The danger, he stressed, is that gains in longevity and health brought about by a substantial increase in cancer research (and other areas of biomedical research) could be offset by costs associated with delivering the interventions generated by this research.

"Cost containment," Dr. Murphy concluded, "is an essential component of arguing for increased research funding."

Genes May Play Role in Lung Cancers of Never Smokers

Genetic factors may help explain why some people who have never smoked develop lung cancer, researchers reported last week at the AACR annual meeting. Their evidence comes from a comparison showing that first-degree relatives (parents, siblings, and children) of lung cancer patients who never smoked were 25 percent more likely to develop any type of cancer than the relatives of a comparison group of healthy individuals. The cancers diagnosed in the relatives include colorectal, melanoma, head and neck, lung, prostate, and breast.

In one of the largest such studies to date, Dr.

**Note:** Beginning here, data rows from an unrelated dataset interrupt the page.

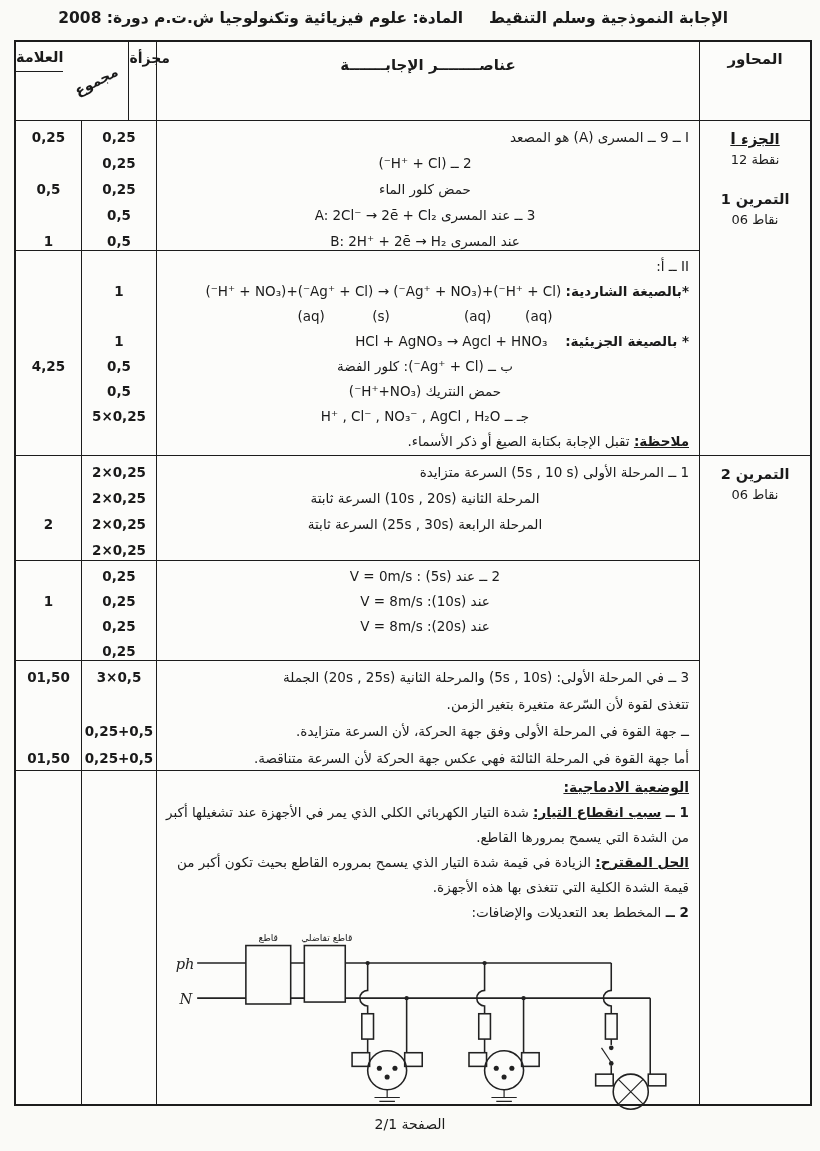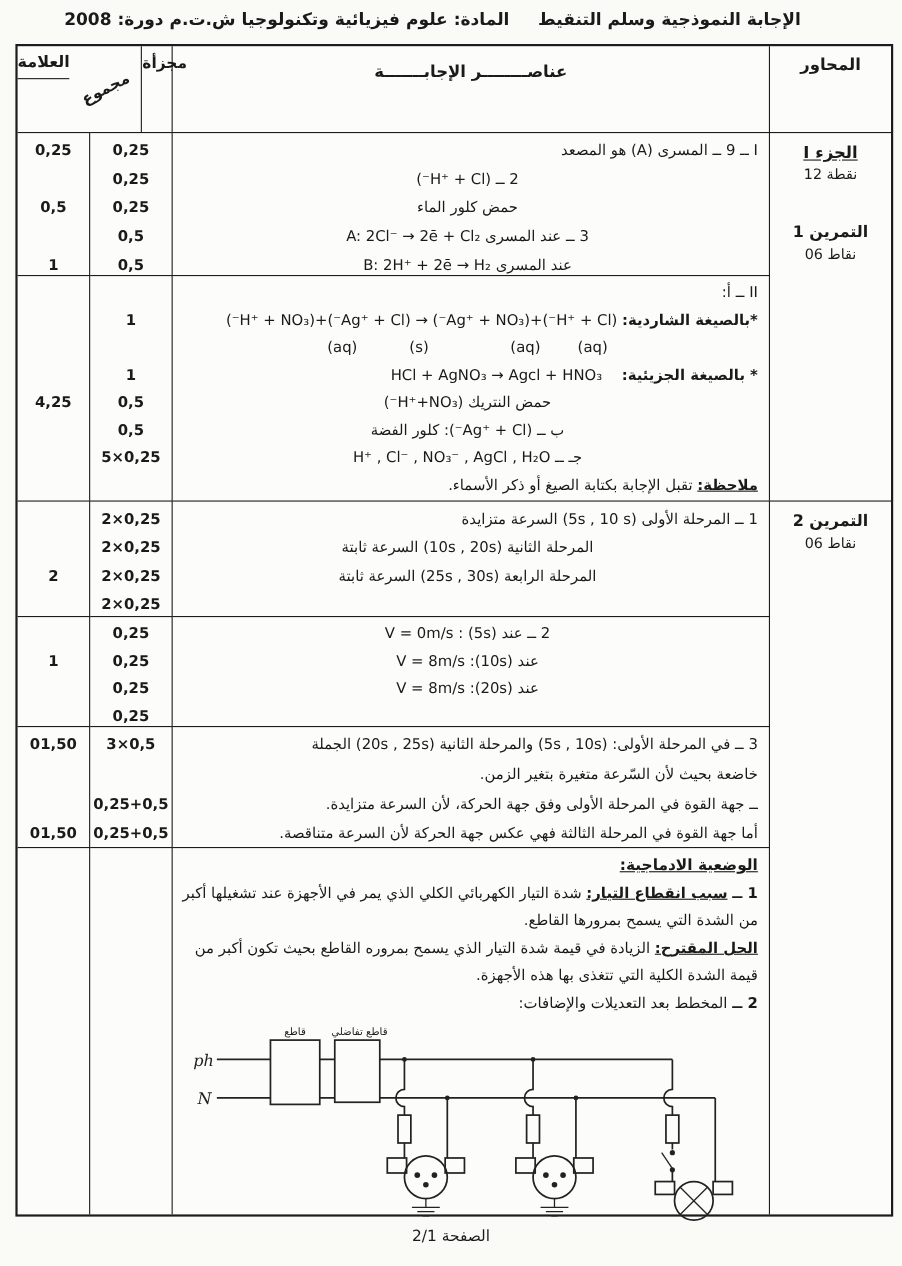"التمرين 1" .axes-sub { margin-top: 30px -> 18px }
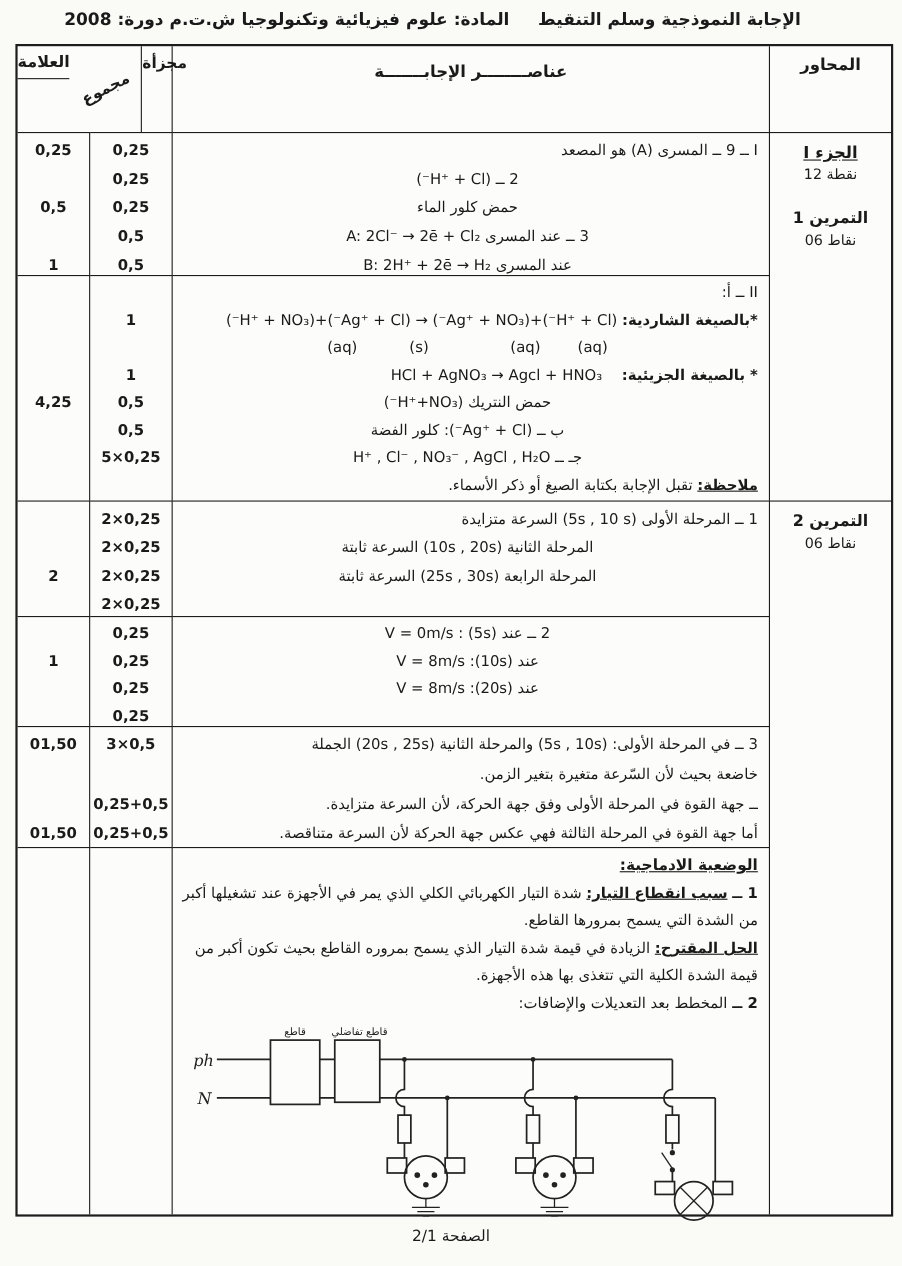"حمض النتريك (H⁺+NO₃⁻)" div.line { order: before "ب ــ (Ag⁺ + Cl⁻):" -> after "ب ــ (Ag⁺ + Cl⁻):" }
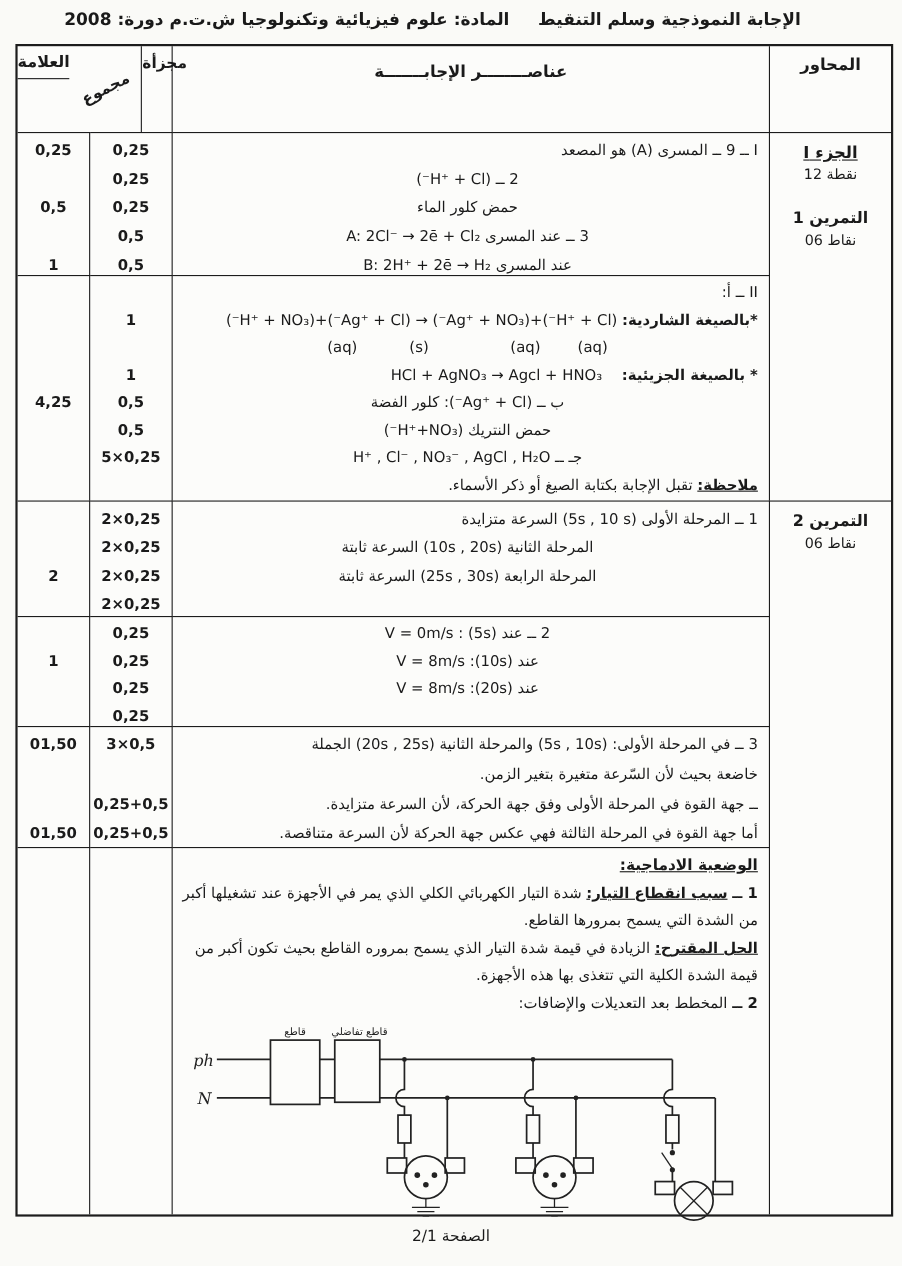"خاضعة بحيث لأن السّرعة متغيرة" div.line { text: خاضعة بحيث -> تتغذى لقوة }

Margaret Spitz of the University of Texas M.D. Anderson Cancer Center and her colleagues determined the incidence of cancer in 2,465 first-degree relatives of 316 lung cancer patients who never smoked. For comparison, they determined the incidence rate of cancer in 2,442 first-degree relatives of 318 healthy individuals.

The relatives of lung cancer patients had more than a sixfold increased risk of developing lung cancer than relatives in the comparison group. The cancer group also had a 44-percent excess risk of developing cancer before age 50 than the comparison group; relatives in the cancer group were on average 10 years younger at the time of diagnosis than relatives in the comparison group who developed cancer.

"We suspect that genetic susceptibility plays a role in lung cancer in patients who have never smoked," said Dr. Olga Gorlova of M.D. Anderson, who presented the findings. "Our next step is to prove that there is a genetic component in this risk." Among the genes she plans to study are those involved in repairing damage to DNA.